City in Donetsk Oblast, Ukraine

Novoazovsk (Новоазовськ, /uk/; Новоазовск, /ru/) is a border city on the south-eastern tip of Ukraine (near the border with Russia), in Kalmiuske Raion, in Donetsk Oblast. Since 2014, it has been occupied by the Donetsk People's Republic and then Russia.

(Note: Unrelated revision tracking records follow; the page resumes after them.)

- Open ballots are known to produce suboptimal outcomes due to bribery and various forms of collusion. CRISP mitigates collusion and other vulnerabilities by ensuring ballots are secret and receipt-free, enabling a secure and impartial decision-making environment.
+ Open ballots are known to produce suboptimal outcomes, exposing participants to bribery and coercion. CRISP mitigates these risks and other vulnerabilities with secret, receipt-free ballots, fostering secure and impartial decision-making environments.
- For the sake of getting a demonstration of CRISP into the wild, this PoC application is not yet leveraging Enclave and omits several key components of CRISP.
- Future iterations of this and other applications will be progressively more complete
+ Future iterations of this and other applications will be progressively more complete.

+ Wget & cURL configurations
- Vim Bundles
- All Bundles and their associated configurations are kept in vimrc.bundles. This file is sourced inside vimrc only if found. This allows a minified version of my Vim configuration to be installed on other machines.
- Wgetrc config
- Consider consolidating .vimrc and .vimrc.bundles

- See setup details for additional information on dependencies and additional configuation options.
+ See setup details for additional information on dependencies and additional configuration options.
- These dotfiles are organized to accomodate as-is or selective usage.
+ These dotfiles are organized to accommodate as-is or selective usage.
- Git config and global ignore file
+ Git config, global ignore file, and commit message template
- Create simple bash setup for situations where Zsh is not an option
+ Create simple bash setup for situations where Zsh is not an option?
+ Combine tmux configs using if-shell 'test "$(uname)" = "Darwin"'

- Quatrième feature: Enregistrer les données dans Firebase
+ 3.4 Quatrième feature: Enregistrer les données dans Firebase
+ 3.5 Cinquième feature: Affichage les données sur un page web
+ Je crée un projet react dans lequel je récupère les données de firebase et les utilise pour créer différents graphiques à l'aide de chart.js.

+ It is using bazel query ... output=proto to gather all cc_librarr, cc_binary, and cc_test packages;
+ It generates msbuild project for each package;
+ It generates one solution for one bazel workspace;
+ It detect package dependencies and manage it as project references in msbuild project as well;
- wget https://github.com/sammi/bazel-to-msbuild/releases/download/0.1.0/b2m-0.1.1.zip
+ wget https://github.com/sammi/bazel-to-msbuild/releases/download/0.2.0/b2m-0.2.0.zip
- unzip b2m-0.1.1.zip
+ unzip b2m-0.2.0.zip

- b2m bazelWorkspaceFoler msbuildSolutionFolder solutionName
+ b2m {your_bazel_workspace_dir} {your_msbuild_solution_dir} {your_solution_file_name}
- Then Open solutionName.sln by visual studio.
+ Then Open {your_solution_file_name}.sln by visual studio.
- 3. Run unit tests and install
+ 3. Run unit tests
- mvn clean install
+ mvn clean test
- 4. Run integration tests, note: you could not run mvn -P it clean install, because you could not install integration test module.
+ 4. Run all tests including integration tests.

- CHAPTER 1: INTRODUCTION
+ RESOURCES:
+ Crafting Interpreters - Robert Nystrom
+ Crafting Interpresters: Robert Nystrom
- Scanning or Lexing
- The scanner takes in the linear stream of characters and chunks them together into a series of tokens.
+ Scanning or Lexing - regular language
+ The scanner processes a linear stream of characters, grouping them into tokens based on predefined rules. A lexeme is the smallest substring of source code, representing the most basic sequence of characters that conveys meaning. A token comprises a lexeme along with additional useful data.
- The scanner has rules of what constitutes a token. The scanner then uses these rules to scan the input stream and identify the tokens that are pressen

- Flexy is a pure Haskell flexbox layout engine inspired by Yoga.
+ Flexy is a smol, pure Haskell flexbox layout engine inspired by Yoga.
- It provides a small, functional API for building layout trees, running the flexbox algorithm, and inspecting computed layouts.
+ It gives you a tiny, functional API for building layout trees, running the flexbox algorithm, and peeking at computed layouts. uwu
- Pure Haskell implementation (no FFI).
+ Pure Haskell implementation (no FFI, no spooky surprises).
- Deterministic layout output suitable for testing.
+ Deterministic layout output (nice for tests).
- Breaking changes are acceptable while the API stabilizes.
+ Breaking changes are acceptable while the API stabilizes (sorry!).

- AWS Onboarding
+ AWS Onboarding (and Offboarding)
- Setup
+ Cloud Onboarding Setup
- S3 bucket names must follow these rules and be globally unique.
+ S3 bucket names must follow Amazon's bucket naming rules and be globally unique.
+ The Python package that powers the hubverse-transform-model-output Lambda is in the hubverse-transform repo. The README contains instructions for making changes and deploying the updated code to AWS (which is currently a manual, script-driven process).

Novoazovsk and adjacent areas are the only places in Ukraine where the great black-headed gull (Larus ichthyaetus) lives.

==Etymology==
- 1849-1923 Novonikolayevska (Novomykolaivska)
- 1923-1959 Budyonivka (Budionnivka)
- 1959-present Novoazovsk

==History==
It was administratively part of the Donets Governorate of Ukraine from 1920 to 1925.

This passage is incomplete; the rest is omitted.